The anterior chamber depth correlated weakly with PCA at examination (r = 0.297, P < 0.001 and r = 0.206, P = 0.017, respectively, for the right and left eyes). Like axial length, anterior chamber depth increased in a linear fashion, with an average weekly increase of 0.016 mm in the right eyes and 0.010 mm in the left eyes (Fig. 2) . A more significant correlation was found for the right and left anterior chamber depth with weight at examination (r = 0.382, P < 0.001 and r = 0.226, P = 0.009, respectively). 
The lens thickness changed very little with PCA (r = 0.004, P = 0.967 in the right eyes and r = 0.183, P = 0.035 in the left eyes; Fig. 3 ). From weeks 30 to 42, there was no change in the right eyes and only a mild increase of 0.15 mm in the left eyes. Lens thickness also did not correlate with weight at examination (r = −0.110, P = 0.207 and r = 0.150, P = 0.85, respectively). 
A significant correlation was found between the horizontal and vertical corneal radii of curvature with PCA (horizontal: r = 0.489, P < 0.001 in the right eyes and r = 0.346, P < 0.001 in the left eyes; vertical: r = 0.327, P < 0.001 in the right eyes and r = 0.356, P < 0.001 in the left eyes, Figs. 4 5 , respectively). The horizontal radius increased weekly at a linear rate of 0.08 mm per week in the right eyes and 0.07 mm per week in the left eyes, and the vertical radius increased by 0.06 mm per week for both eyes. The correlation with weight at examination in the right and left eyes was similar for the horizontal radius (r = 0.486, P < 0.001 and r = 0.356, P < 0.001, respectively) and slightly higher in the vertical radius (r = 0.418, P < 0.001 and r = 0.409, P < 0.001, respectively). 

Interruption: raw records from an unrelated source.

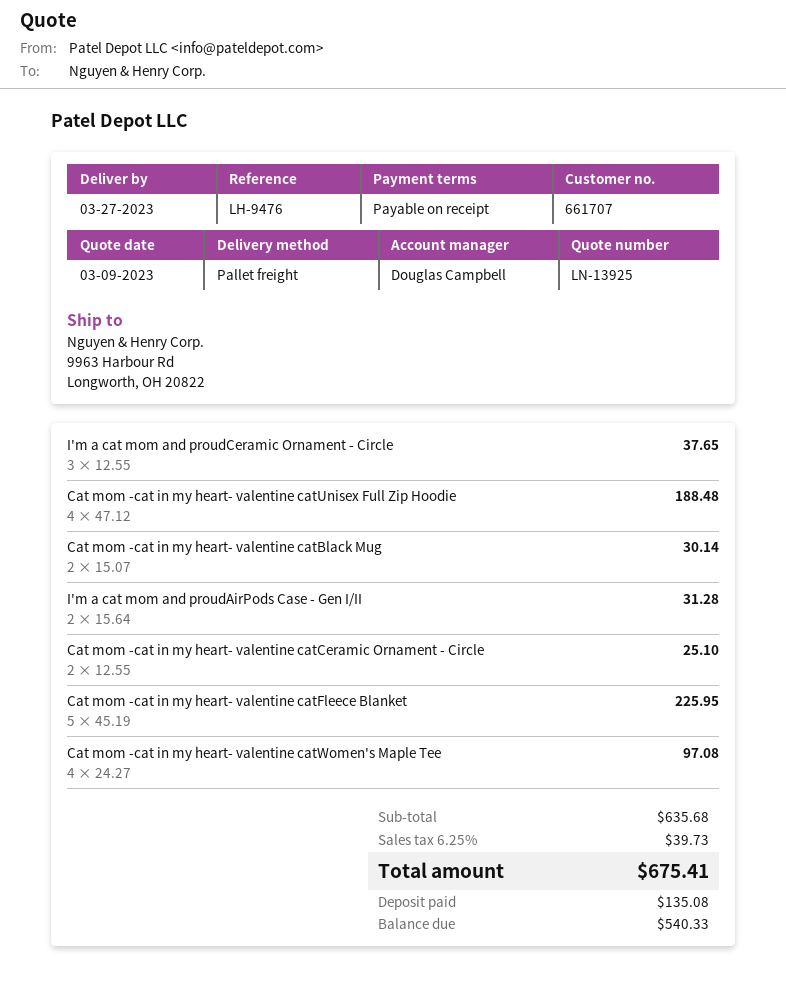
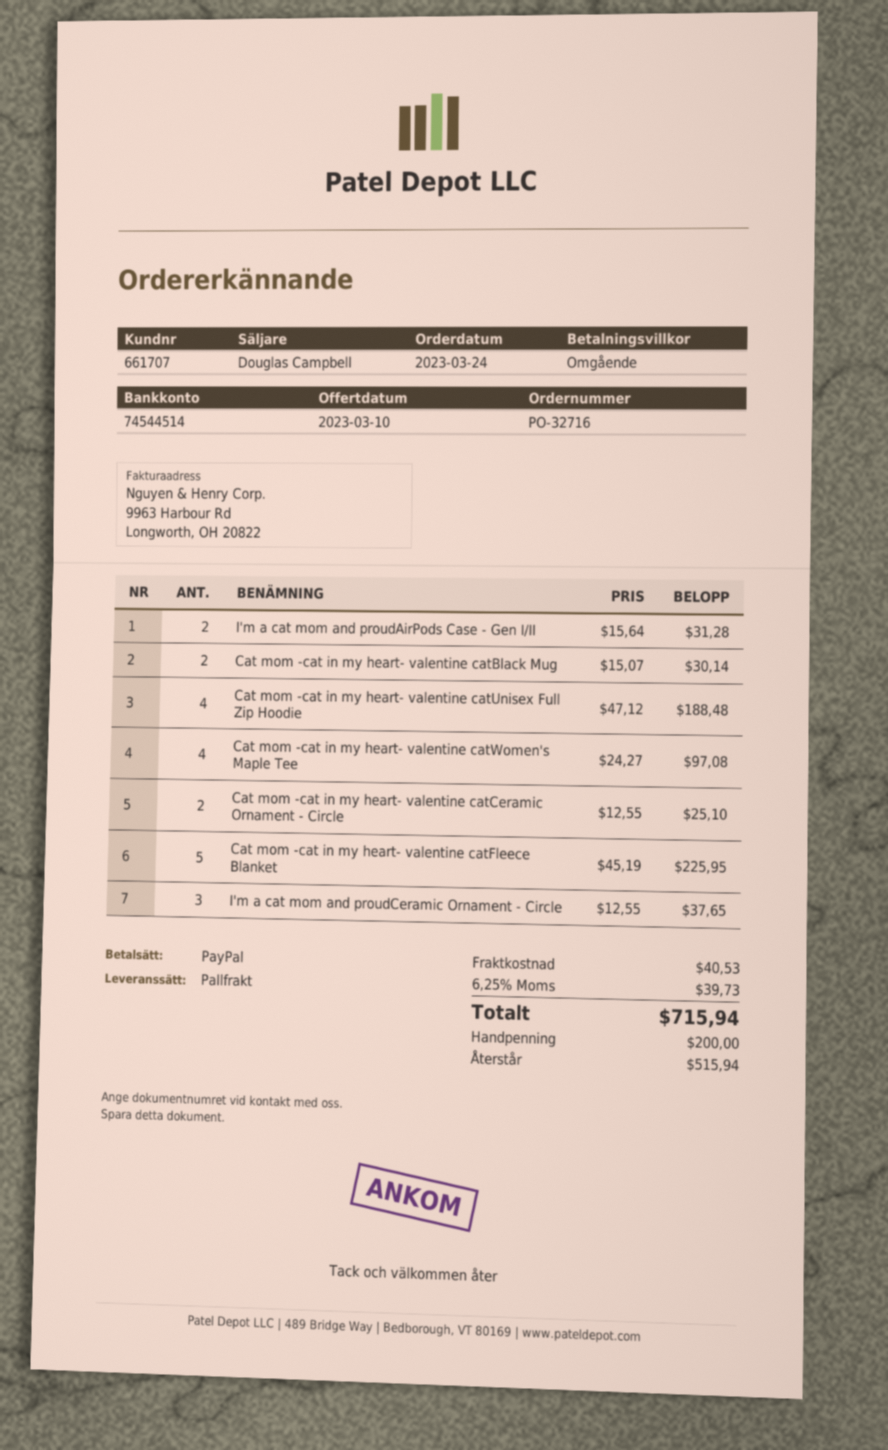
quote date: 2023-03-09 -> 2023-03-10
shipping: none -> 40.53
total: 675.41 -> 715.94
deposit: 135.08 -> 200.00
balance: 540.33 -> 515.94

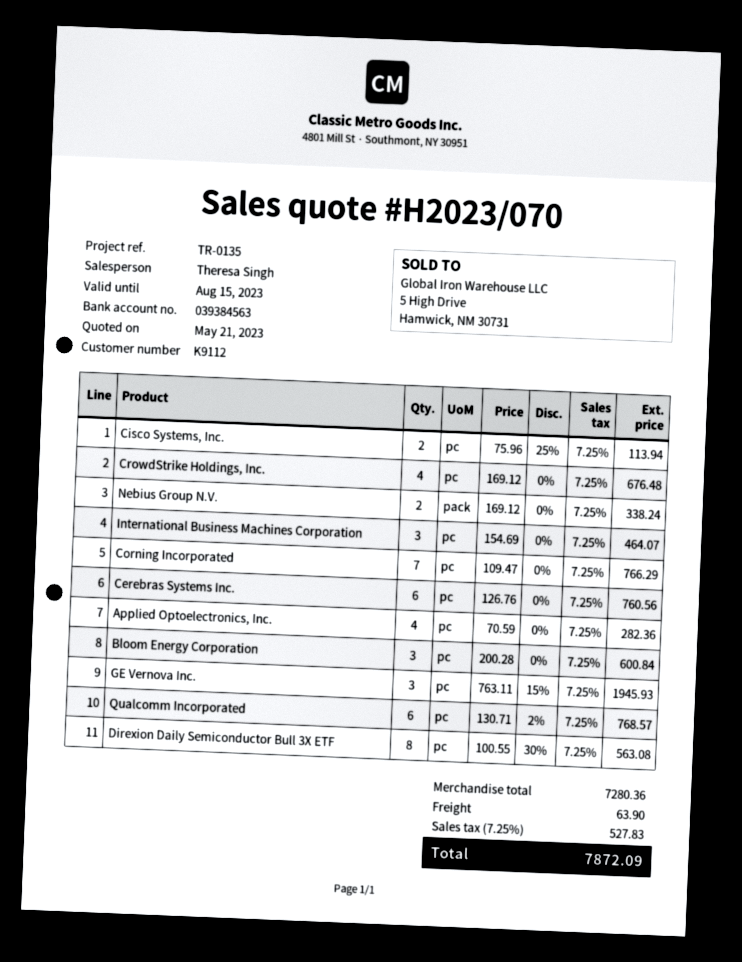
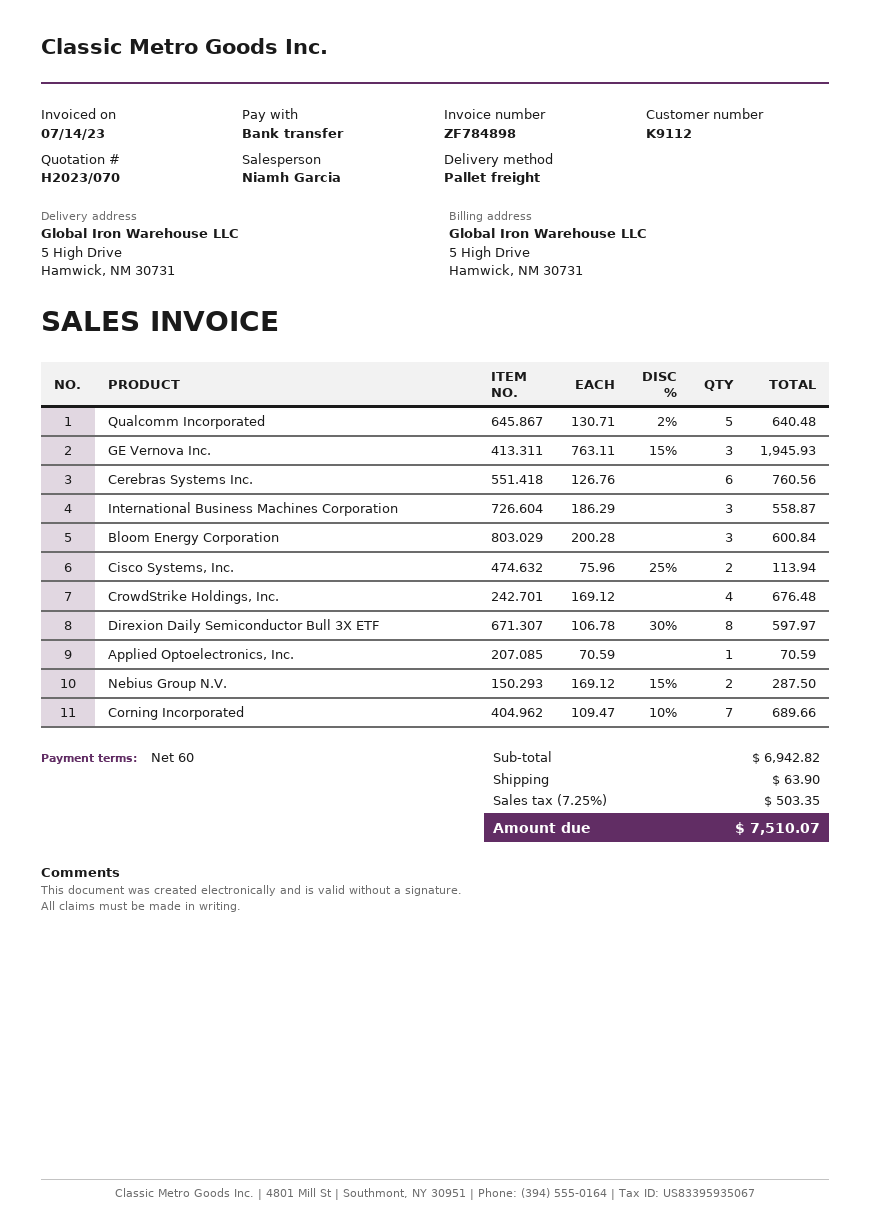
sales rep: Theresa Singh -> Niamh Garcia
Nebius Group N.V.: 2 x 169.12 = 338.24 -> 2 x 169.12 - 15% = 287.50
International Business Machines Corporation: 3 x 154.69 = 464.07 -> 3 x 186.29 = 558.87
Corning Incorporated: 7 x 109.47 = 766.29 -> 7 x 109.47 - 10% = 689.66
Applied Optoelectronics, Inc.: 4 x 70.59 = 282.36 -> 1 x 70.59 = 70.59
Qualcomm Incorporated: 6 x 130.71 - 2% = 768.57 -> 5 x 130.71 - 2% = 640.48
Direxion Daily Semiconductor Bull 3X ETF: 8 x 100.55 - 30% = 563.08 -> 8 x 106.78 - 30% = 597.97
subtotal: 7280.36 -> 6942.82
tax: 7.25% = 527.83 -> 7.25% = 503.35
total: 7872.09 -> 7510.07

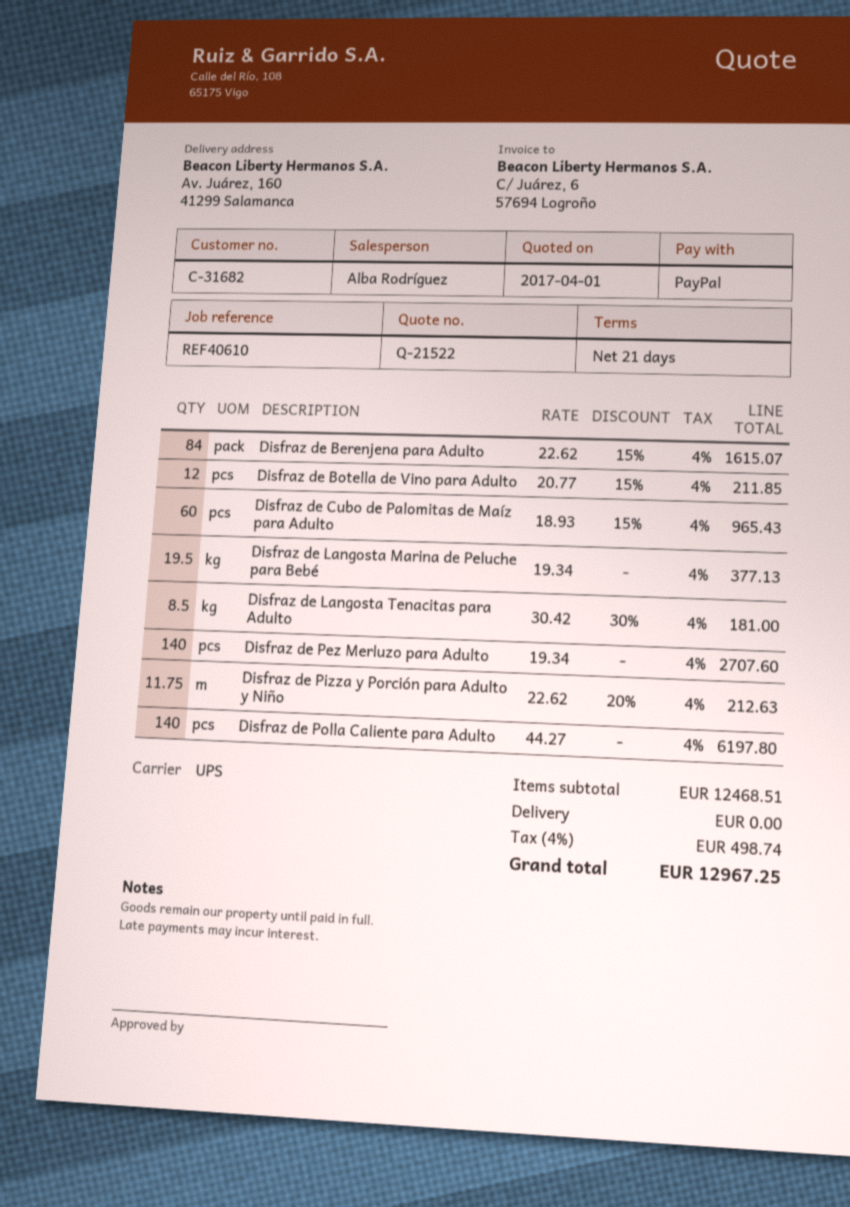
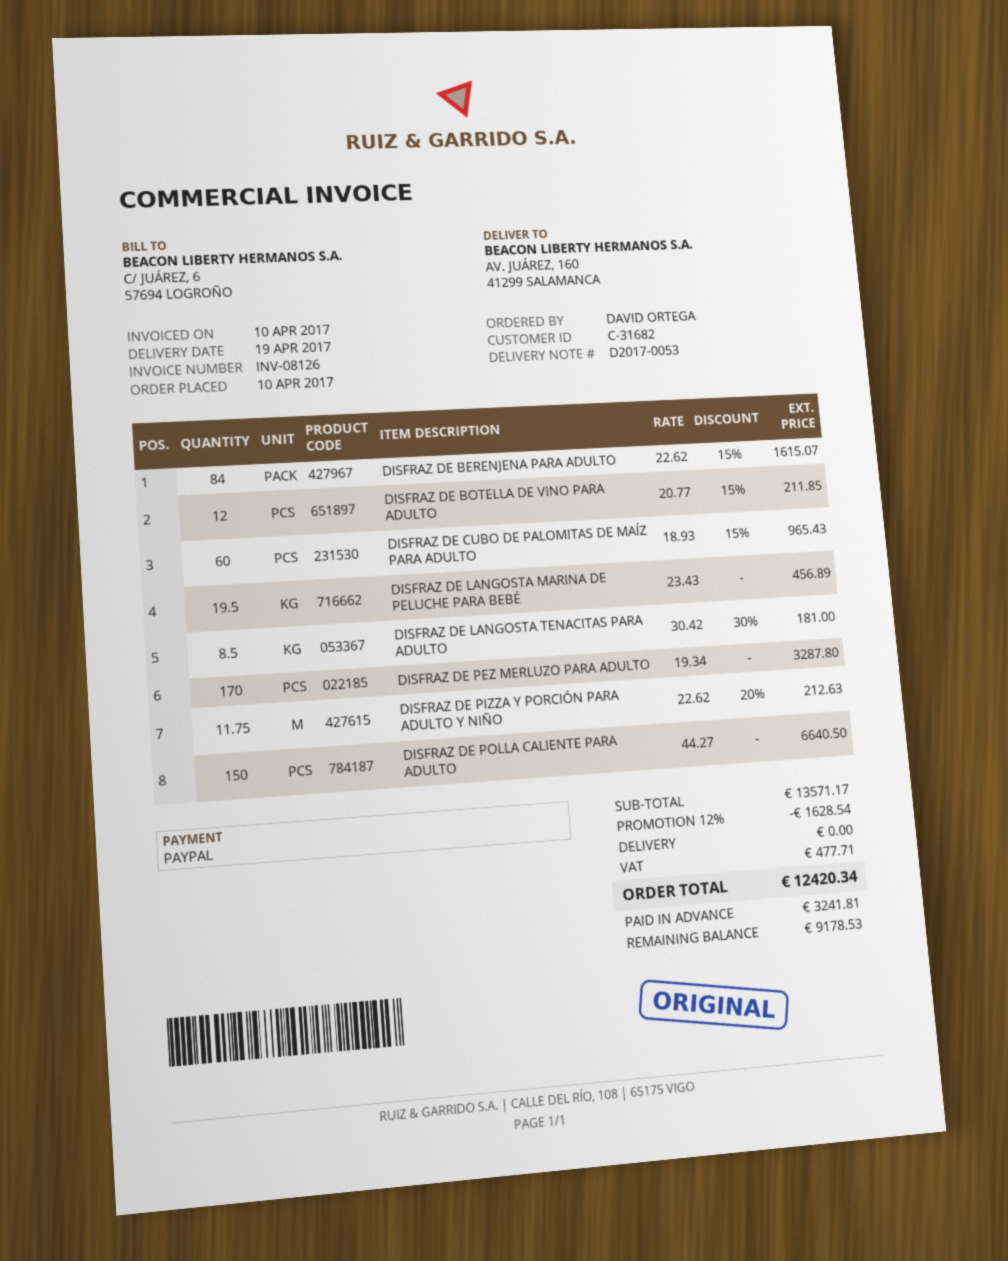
Disfraz de Langosta Marina de Peluche para Bebé: 19.5 x 19.34 = 377.13 -> 19.5 x 23.43 = 456.89
Disfraz de Pez Merluzo para Adulto: 140 x 19.34 = 2707.60 -> 170 x 19.34 = 3287.80
Disfraz de Polla Caliente para Adulto: 140 x 44.27 = 6197.80 -> 150 x 44.27 = 6640.50
subtotal: 12468.51 -> 13571.17
discount: none -> 12% = 1628.54
tax: 498.74 -> 477.71
total: 12967.25 -> 12420.34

No correlation was found between intraocular pressure and PCA or weight at examination for the right and left eyes (r = −0.139, P = 0.111 and r = −0.004, P = 0.965 respectively, and r = −0.145, P = 0.95 and r = −0.029, P = 0.745 respectively). 
Conception Groups.
Pearson correlations performed separately for the IVF and natural-conception groups for the same parameters in relation to PCA and weight at examination yielded similar results to those for the whole group, as shown in Table 6
Discussion
Children conceived through assisted reproductive technology account for up to 1% to 2% of the total births in some countries. 15 These technologies are known to be associated with high rates of multiple births, with attendant complications of prematurity and low birth weight. 5 6 Concerns are now emerging about increased risks of congenital anomalies owing to new methods of fertilization that use intracellular and biological manipulations. 15 Several studies of IVF births have demonstrated increased risk of congenital anomalies, including cardiac, 15 16 17 urogenital, 18 and upper gastrointestinal. 19 Ocular findings were reported as well, including reduced visual acuity, anisometropia, and ocular malformations. 10 A meta-analysis of assisted reproductive technique data sets documented an increased risk of chromosomal abnormalities. 20 The elevated birth defect risks are attributed to the treatments, the multiple pregnancies, parental selection bias, medications, and procedural factors involving manipulations of oocyte, sperm, and embryos. 15 Recently, an increased risk of retinoblastoma with assisted reproductive technology (ART) was reported. 21 In contrast, in a controlled national cohort study of 3,393 twins and 5,130 singletons conceived by assisted-reproduction technologies and 10,239 twins conceived naturally, children born after IVF had a similar risk of neurologic sequelae as their naturally conceived peers. 8 In our study, we excluded infants who had neurologic syndromes or were too sick to be examined, and thus we did not address the problem of congenital anomalies. We concentrated on the ocular growth in premature infants conceived by IVF compared with premature infants born after natural conception, avoiding differences that might arise from systemic and ocular anomalies. Thus, it is probably not surprising that we did not find differences in ocular growth that are attributable solely to the methods of conception. 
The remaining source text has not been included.